▶ [Records from a collection]
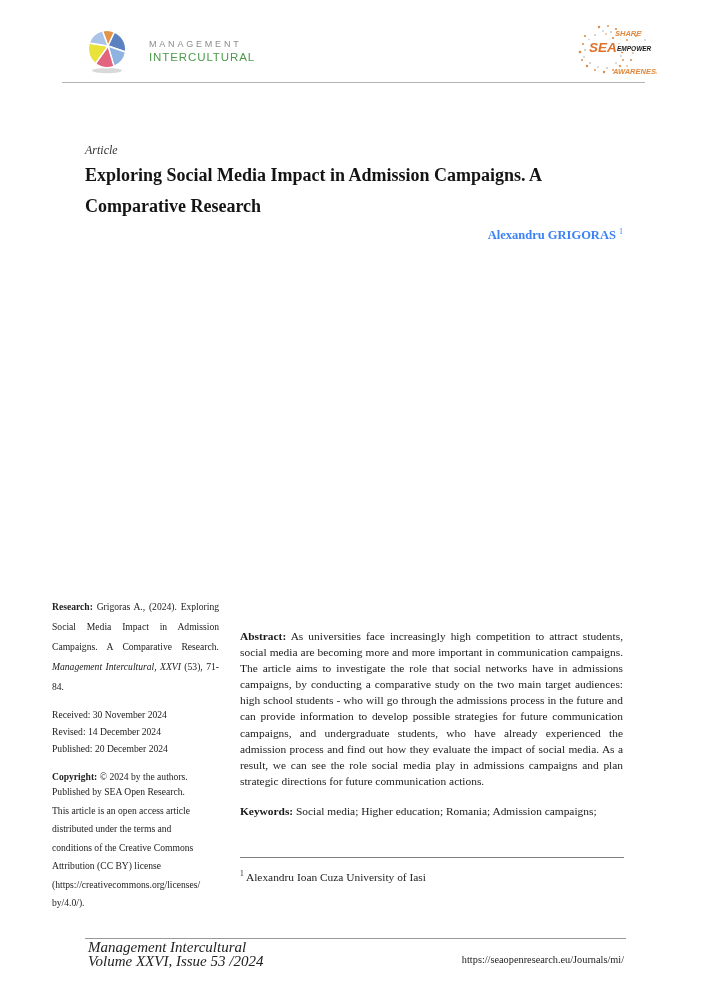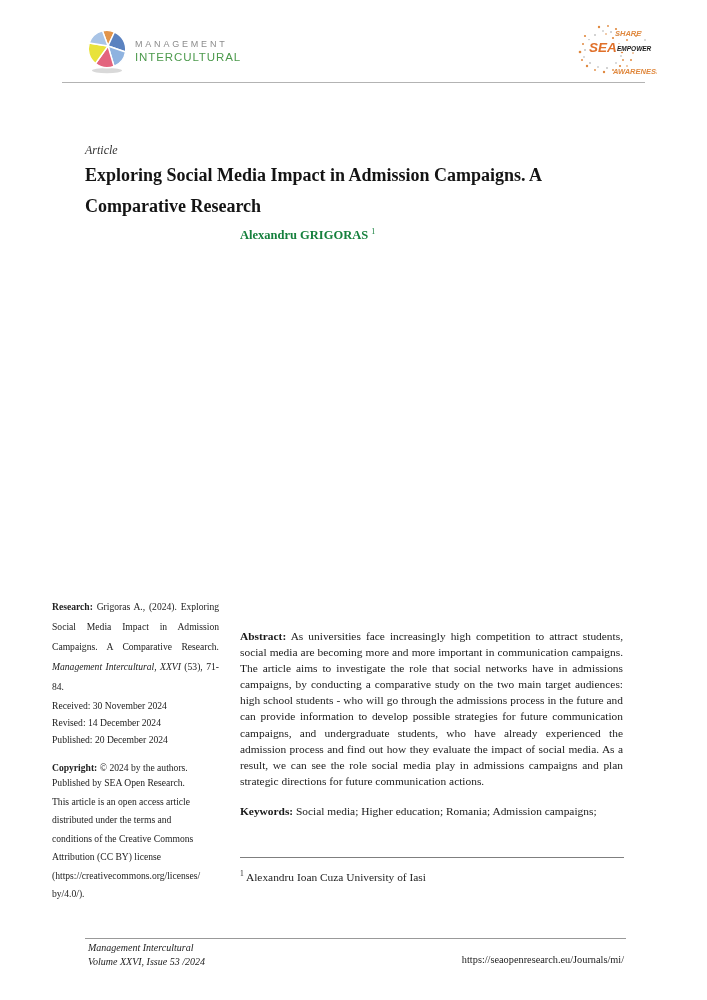--- a/index.html
+++ b/index.html
@@ -10,7 +10,7 @@
   }
 
   
-  .logo-left { position:absolute; left:86px; top:29px; display:flex; align-items:flex-start; gap:7px; }
+  .logo-left { position:absolute; left:86px; top:29px; display:flex; align-items:flex-start; gap:21px; }
   .logo-text { padding-top:10px; font-family:"Liberation Sans", sans-serif; }
   .logo-line1 { font-size:9px; letter-spacing:2.8px; color:#8c8c8c; }
   .logo-line2 { font-size:11.5px; letter-spacing:0.9px; color:#4d9a4d; margin-top:2px; font-weight:500; }

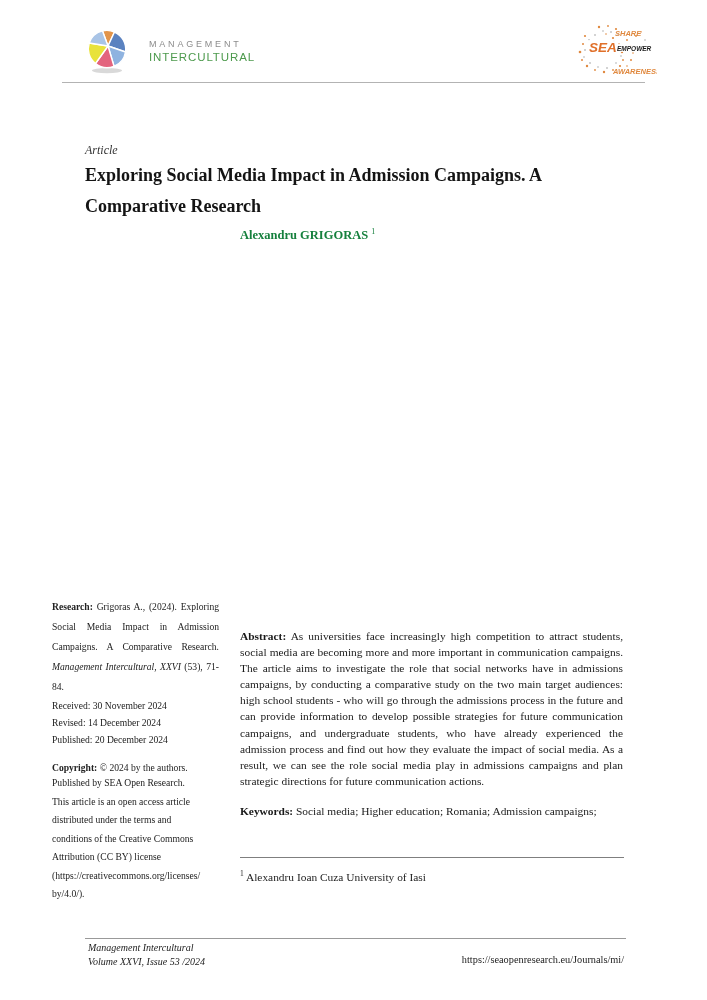--- a/index.html
+++ b/index.html
@@ -20,7 +20,7 @@
   
   .article-label { position:absolute; left:85px; top:143px; font-size:12px; font-style:italic; color:#333; }
   .title { position:absolute; left:85px; top:160px; width:500px; font-size:18px; font-weight:bold; line-height:31px; color:#141414; }
-  .author { position:absolute; left:240px; top:227px; width:383px; text-align:left; font-size:12.5px; font-weight:bold; color:#15803d; }
+  .author { position:absolute; left:240px; top:227px; width:383px; text-align:right; font-size:12.5px; font-weight:bold; color:#3b82f6; }
   .author sup { font-size:8px; font-weight:normal; }
 
   

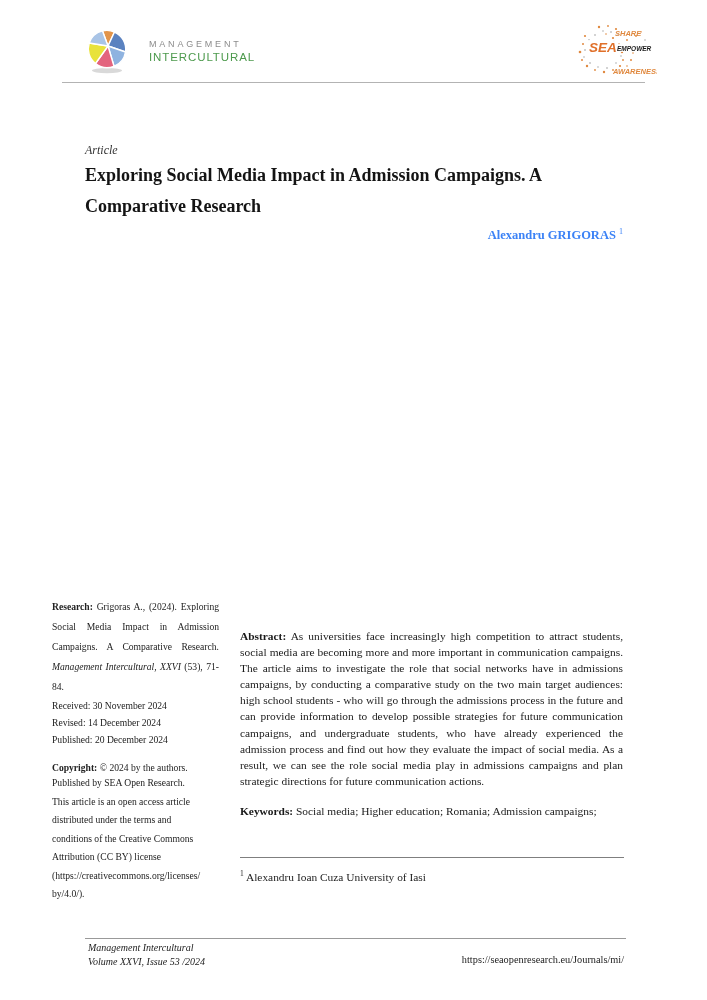--- a/index.html
+++ b/index.html
@@ -28,7 +28,7 @@
   .citation { text-align:justify; line-height:20px; }
   .citation .b { font-weight:bold; }
   .citation .i { font-style:italic; }
-  .dates { line-height:17px; }
+  .dates { margin-top:9px; line-height:17px; }
   .cc-badge { margin-top:12px; }
   .copyright { margin-top:12px; line-height:15px; }
   .copyright .b { font-weight:bold; }

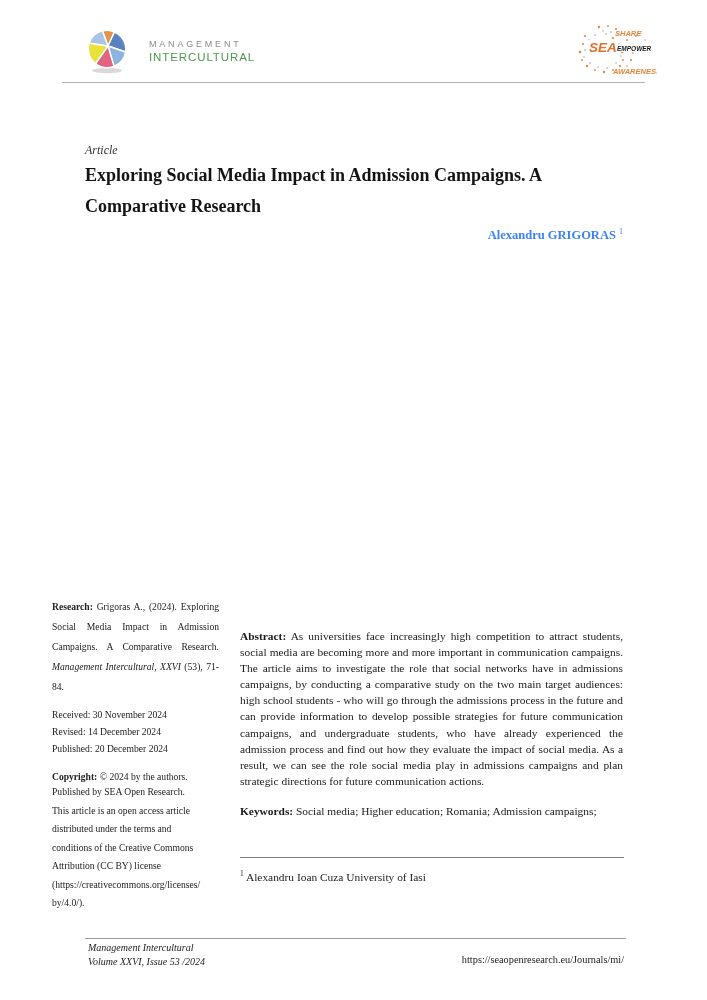--- a/index.html
+++ b/index.html
@@ -45,7 +45,7 @@
 
   
   .footer-rule { position:absolute; left:85px; top:938px; width:541px; height:1px; background:#999; }
-  .footer-left { position:absolute; left:88px; top:941px; font-size:10px; font-style:italic; line-height:13.5px; color:#222; }
+  .footer-left { position:absolute; left:88px; top:941px; font-size:15px; font-style:italic; line-height:13.5px; color:#222; }
   .footer-url { position:absolute; left:240px; top:954px; width:384px; text-align:right; font-size:10.3px; color:#222; }
 </style>
 </head>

▶ [The problem]
Repeat the data exactly. No pictures should appear.

▶ [Exercise solution]
--- a/index.html
+++ b/index.html
@@ -10,7 +10,7 @@
   }
 
   
-  .logo-left { position:absolute; left:86px; top:29px; display:flex; align-items:flex-start; gap:7px; }
+  .logo-left { position:absolute; left:86px; top:29px; display:flex; align-items:flex-start; gap:21px; }
   .logo-text { padding-top:10px; font-family:"Liberation Sans", sans-serif; }
   .logo-line1 { font-size:9px; letter-spacing:2.8px; color:#8c8c8c; }
   .logo-line2 { font-size:11.5px; letter-spacing:0.9px; color:#4d9a4d; margin-top:2px; font-weight:500; }

--- a/index.html
+++ b/index.html
@@ -20,7 +20,7 @@
   
   .article-label { position:absolute; left:85px; top:143px; font-size:12px; font-style:italic; color:#333; }
   .title { position:absolute; left:85px; top:160px; width:500px; font-size:18px; font-weight:bold; line-height:31px; color:#141414; }
-  .author { position:absolute; left:240px; top:227px; width:383px; text-align:left; font-size:12.5px; font-weight:bold; color:#15803d; }
+  .author { position:absolute; left:240px; top:227px; width:383px; text-align:right; font-size:12.5px; font-weight:bold; color:#3b82f6; }
   .author sup { font-size:8px; font-weight:normal; }
 
   

--- a/index.html
+++ b/index.html
@@ -28,7 +28,7 @@
   .citation { text-align:justify; line-height:20px; }
   .citation .b { font-weight:bold; }
   .citation .i { font-style:italic; }
-  .dates { line-height:17px; }
+  .dates { margin-top:9px; line-height:17px; }
   .cc-badge { margin-top:12px; }
   .copyright { margin-top:12px; line-height:15px; }
   .copyright .b { font-weight:bold; }

--- a/index.html
+++ b/index.html
@@ -45,7 +45,7 @@
 
   
   .footer-rule { position:absolute; left:85px; top:938px; width:541px; height:1px; background:#999; }
-  .footer-left { position:absolute; left:88px; top:941px; font-size:10px; font-style:italic; line-height:13.5px; color:#222; }
+  .footer-left { position:absolute; left:88px; top:941px; font-size:15px; font-style:italic; line-height:13.5px; color:#222; }
   .footer-url { position:absolute; left:240px; top:954px; width:384px; text-align:right; font-size:10.3px; color:#222; }
 </style>
 </head>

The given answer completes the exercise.